À savoir : un peuple méconnu et ses pierres
Comme les Pictes eux-mêmes n’ont laissé aucun écrit, on ne sait que peu de choses de ce peuple ancestral des Écossais. Les pierres et les stèles qu’ils ont laissées derrière eux nous en révèlent tout de même un peu. Les scientifiques répartissent la quelque 350 objets connus en trois classes. La première classe date du sixième au huitième siècle après Jésus-Christ. Ce sont des pierres brutes, dans lesquelles ont été gravés motifs et symboles. La deuxième forme regroupe des stèles du huitième et du neuvième siècle, façonnées avec précision cette fois. Contrairement à la première classe, elles portent déjà des symboles chrétiens et sont nettement plus travaillées sur le plan artistique. Shandwick appartient à cette deuxième classe.
La troisième classe est plus tardive, déjà marquée par d’autres influences ou de nature plus générale. Pour la science, elle est le plus souvent moins riche d’enseignements.
Personne, cependant, ne sait encore pour quelle raison ces pierres ont été érigées. Les hypothèses évoquent des lieux de culte ou des marqueurs de frontières.

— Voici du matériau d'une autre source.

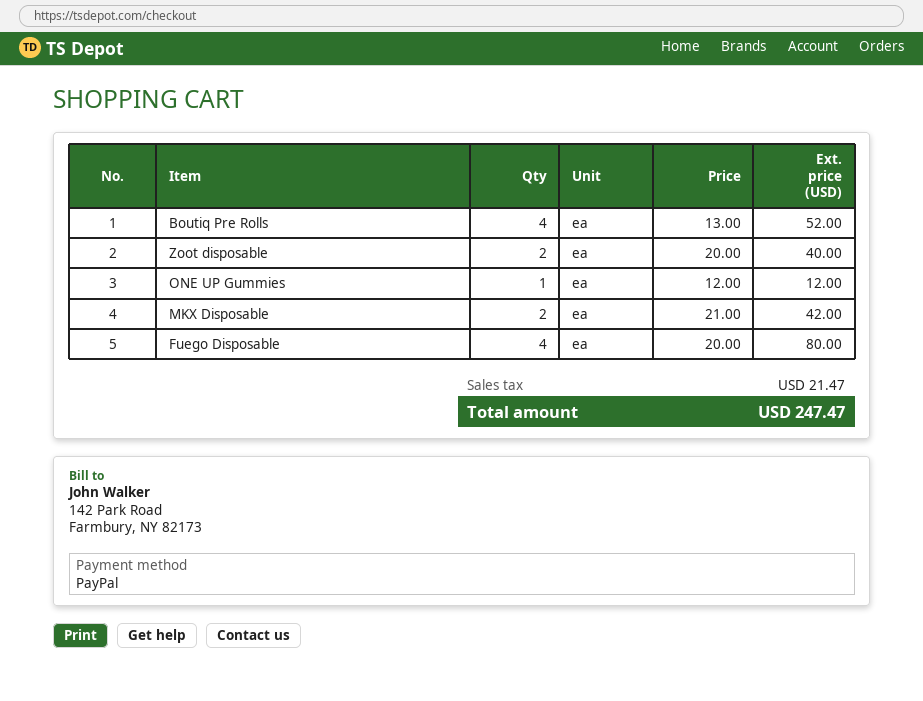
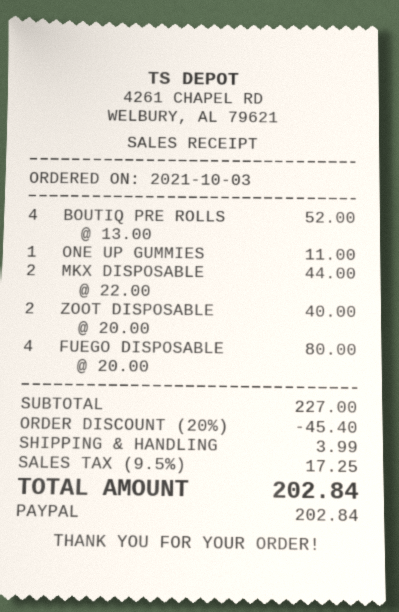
ONE UP Gummies: 1 x 12.00 = 12.00 -> 1 x 11.00 = 11.00
MKX Disposable: 2 x 21.00 = 42.00 -> 2 x 22.00 = 44.00
discount: none -> 20% = 45.40
shipping: none -> 3.99
tax: 21.47 -> 17.25
total: 247.47 -> 202.84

Remarque personnelle : un vent sauvage
Lorsque nous y sommes allés en automne, les champs étaient déjà moissonnés, mais on apercevait encore partout des balles de paille. En même temps, un vent violent soufflait, fouettant la mer. Le ciel était couvert. Tout cela créait une ambiance sauvage.
Accès :
Depuis Inverness, il faut compter environ 50 minutes sur l’A9 en direction du nord. On traverse alors à la fois le Beauly Firth, via le pont de Kessock, puis le Cromarty Firth. Après environ 50 kilomètres, on arrive au rond-point de Nigg. Prenez ici la sortie vers Nigg – donc, en gros, à droite. Suivez la route sur quelques kilomètres, jusqu’à ce qu’une flèche, sur le côté gauche de la route, indique une direction vers la droite, vers Shandwick. Attention, c’est un tout petit embranchement, facile à manquer ! Continuez ensuite encore quelques centaines de mètres, jusqu’à apercevoir sur la gauche le petit portail en bois donnant accès au terrain de la pierre. Se garer n’est pas tout à fait simple, car la place est limitée sur le bord de la route. Cela reste toutefois possible. En cas de besoin, il suffit de descendre un peu plus loin vers Shandwick.